Noel Stephen Paynter

Summary
Air Commodore Noel Stephen "Peter" Paynter, (26 December 1898 – 16 March 1998) was a Royal Air Force officer who served as chief intelligence officer of Bomber Command. Paynter was a senior member of the team that ran Bomber Command under its formidable commander-in-chief, Air Chief Marshal Sir Arthur Harris, throughout the last three years of the Second World War. His reports, as head of intelligence, lay behind many of the raids on German cities, which remain the subject of controversy. Paynter insisted to the end that reliable sources had led them to believe that the Nazis had hidden large munitions stores in such historic towns as Dresden; Hitler thought that the Allies would not attack them. Noel Stephen Paynter had been born in Essex where his father, Canon F S Paynter, was rector of Springfield. But the family has a long history in West Cornwall, with a coat of arms dating from the 16th century and a place in Burke's Landed Gentry. He married Barbara Grace, daughter of artist Fredereick Hans Haagensen of London. They had two children, Francis and Rosemary. His brother Charles Theodore Paynter (Lieutenant, R.N.) was killed in when it was sunk in 1918 by coastal artillery near Zeebrugge. Paynter had been carefully chosen for the post in 1942 after spending the previous three years as head of RAF Intelligence in the Middle East – for which he had been mentioned in dispatches. He was to establish a close working relationship with his new chief, reflected in a painting by Herbert Arnould Olivier, now hanging in the office of the C-in-C RAF Strike Command, which shows Harris sitting at his desk with Paynter leaning across it at a briefing session.

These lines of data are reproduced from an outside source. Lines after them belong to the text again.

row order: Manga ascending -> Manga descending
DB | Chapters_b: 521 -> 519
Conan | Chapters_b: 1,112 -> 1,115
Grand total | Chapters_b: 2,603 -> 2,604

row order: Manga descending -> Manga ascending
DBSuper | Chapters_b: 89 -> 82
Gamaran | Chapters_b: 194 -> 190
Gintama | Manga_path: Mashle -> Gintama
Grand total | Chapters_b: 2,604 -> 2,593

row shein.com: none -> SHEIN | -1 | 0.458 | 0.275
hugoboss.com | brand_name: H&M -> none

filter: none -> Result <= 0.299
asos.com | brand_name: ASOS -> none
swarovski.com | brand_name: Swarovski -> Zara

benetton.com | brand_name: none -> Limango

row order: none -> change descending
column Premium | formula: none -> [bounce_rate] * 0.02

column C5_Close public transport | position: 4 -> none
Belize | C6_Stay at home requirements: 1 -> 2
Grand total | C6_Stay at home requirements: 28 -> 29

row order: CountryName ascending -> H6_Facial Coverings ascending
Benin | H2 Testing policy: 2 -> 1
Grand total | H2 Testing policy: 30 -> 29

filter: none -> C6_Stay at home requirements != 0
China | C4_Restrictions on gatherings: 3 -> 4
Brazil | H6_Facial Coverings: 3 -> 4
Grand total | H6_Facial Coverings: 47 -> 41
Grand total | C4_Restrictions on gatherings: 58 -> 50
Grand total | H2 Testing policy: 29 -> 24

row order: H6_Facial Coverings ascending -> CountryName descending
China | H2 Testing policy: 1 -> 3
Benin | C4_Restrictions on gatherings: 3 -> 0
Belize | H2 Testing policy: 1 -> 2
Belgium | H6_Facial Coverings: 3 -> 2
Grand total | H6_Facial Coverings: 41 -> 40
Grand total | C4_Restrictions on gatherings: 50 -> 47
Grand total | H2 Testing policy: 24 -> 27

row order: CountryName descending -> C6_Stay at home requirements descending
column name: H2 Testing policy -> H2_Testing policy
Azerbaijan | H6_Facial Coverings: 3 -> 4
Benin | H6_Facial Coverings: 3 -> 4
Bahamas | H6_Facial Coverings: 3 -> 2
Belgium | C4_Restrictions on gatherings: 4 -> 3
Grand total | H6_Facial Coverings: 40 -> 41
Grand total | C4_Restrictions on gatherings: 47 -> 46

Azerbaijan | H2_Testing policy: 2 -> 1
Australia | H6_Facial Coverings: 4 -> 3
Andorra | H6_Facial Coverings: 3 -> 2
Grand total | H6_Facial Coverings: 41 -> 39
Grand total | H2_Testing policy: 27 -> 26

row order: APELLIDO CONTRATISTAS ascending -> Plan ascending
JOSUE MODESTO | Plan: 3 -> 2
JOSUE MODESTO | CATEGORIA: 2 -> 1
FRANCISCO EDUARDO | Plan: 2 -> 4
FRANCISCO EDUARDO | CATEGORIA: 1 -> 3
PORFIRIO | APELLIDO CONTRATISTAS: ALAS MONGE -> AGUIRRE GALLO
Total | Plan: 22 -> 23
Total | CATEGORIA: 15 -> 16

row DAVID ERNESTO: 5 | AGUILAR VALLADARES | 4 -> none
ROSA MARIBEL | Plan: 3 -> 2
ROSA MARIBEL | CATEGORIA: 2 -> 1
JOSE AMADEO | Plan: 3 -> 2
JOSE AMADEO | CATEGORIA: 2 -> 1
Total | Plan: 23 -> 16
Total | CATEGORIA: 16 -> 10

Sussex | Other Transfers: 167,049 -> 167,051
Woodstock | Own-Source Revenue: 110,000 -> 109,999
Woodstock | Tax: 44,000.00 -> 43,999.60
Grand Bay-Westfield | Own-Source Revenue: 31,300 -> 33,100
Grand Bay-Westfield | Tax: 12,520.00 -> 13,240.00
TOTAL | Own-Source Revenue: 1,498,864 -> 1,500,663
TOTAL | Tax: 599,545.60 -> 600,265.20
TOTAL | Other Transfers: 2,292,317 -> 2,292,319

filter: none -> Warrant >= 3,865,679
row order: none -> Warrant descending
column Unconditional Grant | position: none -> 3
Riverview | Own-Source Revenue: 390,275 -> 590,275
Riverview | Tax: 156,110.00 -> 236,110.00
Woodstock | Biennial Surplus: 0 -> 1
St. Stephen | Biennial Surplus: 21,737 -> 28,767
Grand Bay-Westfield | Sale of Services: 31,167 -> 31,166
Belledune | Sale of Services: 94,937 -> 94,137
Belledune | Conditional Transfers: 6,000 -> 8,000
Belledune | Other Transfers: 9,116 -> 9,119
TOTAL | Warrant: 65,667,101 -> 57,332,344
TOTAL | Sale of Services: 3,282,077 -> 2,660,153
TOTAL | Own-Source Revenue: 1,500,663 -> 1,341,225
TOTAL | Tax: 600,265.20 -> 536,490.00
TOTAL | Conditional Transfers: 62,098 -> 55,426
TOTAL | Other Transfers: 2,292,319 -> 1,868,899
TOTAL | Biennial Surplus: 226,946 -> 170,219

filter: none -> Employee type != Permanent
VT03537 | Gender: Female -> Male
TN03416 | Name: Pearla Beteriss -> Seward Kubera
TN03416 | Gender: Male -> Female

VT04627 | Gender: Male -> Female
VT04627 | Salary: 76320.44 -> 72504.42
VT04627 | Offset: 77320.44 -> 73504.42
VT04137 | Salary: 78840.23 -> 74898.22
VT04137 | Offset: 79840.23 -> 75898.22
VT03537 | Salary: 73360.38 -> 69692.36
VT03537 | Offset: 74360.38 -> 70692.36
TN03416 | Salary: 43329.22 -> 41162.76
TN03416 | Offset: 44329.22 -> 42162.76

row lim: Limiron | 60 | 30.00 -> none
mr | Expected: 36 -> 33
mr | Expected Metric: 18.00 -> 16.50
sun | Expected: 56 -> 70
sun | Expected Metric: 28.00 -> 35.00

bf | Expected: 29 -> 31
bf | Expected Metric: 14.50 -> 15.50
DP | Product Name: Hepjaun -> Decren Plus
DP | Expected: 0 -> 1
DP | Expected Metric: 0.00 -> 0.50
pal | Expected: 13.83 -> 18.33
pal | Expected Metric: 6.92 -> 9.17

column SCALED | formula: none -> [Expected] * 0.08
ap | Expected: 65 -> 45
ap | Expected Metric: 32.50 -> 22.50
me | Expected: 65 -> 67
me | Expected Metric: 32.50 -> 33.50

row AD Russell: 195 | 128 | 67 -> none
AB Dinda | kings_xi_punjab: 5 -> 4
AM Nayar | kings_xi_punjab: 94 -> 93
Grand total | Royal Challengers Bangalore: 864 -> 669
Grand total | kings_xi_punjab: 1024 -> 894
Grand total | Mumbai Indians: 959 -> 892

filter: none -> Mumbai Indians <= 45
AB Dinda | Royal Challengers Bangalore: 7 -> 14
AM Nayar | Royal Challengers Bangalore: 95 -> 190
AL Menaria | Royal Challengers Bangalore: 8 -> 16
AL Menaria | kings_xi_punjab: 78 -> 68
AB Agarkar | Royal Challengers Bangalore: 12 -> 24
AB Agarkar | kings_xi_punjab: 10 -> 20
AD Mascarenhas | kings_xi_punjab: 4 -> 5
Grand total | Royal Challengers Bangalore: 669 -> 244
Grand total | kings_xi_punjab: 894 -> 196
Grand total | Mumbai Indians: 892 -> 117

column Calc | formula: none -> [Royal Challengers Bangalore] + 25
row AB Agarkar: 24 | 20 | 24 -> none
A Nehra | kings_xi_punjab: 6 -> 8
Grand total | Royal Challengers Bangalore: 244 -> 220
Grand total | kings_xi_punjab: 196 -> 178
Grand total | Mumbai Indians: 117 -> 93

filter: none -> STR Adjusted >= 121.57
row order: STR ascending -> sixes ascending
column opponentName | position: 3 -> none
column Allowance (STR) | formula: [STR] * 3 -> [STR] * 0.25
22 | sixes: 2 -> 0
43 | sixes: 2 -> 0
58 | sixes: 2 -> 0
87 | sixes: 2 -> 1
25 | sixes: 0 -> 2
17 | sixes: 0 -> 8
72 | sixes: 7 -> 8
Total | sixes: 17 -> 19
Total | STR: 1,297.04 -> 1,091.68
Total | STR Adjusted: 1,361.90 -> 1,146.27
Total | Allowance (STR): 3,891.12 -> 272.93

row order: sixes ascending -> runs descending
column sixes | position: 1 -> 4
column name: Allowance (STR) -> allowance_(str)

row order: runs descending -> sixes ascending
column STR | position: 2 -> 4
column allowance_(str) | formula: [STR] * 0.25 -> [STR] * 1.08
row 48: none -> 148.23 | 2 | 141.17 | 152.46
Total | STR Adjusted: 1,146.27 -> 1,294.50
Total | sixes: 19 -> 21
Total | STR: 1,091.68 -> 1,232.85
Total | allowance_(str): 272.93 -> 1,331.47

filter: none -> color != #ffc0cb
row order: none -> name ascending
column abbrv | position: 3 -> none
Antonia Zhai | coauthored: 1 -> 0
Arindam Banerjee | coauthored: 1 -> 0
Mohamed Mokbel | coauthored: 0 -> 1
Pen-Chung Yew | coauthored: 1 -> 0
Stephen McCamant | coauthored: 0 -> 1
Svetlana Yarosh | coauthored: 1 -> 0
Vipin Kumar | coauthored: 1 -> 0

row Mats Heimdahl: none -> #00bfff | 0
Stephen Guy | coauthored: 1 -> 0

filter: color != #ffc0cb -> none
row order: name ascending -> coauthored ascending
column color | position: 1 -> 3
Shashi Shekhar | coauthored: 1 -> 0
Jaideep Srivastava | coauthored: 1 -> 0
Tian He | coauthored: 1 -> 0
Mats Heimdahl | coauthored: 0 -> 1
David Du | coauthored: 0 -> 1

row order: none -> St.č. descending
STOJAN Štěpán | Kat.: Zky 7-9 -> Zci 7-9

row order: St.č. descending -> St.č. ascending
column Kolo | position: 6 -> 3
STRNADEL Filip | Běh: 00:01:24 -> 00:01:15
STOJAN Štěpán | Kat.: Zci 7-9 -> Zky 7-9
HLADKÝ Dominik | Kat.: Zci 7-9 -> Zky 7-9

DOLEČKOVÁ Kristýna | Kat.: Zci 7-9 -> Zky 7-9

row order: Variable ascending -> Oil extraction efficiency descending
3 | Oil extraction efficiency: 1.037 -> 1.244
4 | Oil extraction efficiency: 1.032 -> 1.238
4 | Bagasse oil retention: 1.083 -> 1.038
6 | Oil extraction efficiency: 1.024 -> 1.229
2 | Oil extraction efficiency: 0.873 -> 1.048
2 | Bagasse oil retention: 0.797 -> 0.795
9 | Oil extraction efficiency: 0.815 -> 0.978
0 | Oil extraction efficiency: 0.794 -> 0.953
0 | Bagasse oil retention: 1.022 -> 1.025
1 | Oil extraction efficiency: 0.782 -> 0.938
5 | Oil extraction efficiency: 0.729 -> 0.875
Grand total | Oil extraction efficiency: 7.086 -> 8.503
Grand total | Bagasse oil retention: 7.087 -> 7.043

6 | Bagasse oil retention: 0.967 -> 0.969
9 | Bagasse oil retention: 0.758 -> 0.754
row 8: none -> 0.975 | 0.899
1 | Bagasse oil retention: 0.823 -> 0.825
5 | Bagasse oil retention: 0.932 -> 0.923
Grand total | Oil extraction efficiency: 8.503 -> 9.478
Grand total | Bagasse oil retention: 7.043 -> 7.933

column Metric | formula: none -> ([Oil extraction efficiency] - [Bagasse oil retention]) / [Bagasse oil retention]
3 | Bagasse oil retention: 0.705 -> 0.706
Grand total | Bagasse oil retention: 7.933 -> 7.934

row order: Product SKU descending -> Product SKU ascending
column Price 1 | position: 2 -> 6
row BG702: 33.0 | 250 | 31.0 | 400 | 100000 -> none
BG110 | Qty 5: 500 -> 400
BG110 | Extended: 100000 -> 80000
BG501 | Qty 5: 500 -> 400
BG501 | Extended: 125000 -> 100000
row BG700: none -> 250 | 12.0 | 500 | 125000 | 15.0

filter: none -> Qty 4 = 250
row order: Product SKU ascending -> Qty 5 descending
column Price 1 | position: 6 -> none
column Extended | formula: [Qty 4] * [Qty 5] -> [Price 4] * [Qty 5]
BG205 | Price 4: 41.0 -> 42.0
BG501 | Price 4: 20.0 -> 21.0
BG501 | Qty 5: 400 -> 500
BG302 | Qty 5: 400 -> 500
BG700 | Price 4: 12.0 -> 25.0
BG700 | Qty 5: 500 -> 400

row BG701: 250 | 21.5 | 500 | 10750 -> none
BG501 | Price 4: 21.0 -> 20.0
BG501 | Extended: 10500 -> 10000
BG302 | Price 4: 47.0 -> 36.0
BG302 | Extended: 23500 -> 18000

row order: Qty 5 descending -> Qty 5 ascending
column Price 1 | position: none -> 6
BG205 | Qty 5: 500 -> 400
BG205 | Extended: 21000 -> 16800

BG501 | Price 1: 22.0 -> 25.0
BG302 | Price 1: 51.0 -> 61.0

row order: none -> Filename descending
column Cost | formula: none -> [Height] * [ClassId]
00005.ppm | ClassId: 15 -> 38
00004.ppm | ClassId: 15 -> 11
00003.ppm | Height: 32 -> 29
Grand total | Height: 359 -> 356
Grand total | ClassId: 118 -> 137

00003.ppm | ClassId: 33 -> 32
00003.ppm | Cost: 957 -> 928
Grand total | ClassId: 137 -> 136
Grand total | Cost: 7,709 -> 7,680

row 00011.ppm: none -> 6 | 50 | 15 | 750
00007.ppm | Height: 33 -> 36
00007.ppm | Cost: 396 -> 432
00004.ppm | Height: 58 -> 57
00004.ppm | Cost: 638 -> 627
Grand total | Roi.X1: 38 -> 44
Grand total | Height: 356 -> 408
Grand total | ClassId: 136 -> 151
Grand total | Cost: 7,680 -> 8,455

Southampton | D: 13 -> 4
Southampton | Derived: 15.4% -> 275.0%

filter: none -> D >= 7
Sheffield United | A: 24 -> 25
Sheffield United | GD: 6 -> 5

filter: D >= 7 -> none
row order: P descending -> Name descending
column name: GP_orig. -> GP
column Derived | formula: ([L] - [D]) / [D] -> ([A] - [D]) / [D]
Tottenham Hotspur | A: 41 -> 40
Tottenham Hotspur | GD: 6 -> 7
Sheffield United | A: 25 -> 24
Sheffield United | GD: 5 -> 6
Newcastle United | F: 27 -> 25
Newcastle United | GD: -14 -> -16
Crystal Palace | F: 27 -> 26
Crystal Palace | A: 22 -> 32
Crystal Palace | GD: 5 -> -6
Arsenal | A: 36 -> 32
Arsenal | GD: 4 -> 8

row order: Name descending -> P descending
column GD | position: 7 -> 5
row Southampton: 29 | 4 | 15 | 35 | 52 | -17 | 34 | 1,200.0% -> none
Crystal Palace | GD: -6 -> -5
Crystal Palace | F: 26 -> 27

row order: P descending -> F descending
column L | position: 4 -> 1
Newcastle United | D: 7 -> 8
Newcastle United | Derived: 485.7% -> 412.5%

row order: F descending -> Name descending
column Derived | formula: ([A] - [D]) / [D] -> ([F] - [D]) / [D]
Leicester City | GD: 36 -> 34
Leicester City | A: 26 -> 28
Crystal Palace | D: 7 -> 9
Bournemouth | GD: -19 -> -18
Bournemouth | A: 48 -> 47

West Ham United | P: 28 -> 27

His loyalty to Bomber Harris, however, was evidenced more dramatically after the war, when Paynter was director of intelligence at the Air Ministry. Incensed by the Attlee Government's refusal to give Harris a place in the victory celebrations, he resigned his commission in protest. His decision meant losing £100 from his annual pension – a more significant sacrifice then than it sounds today.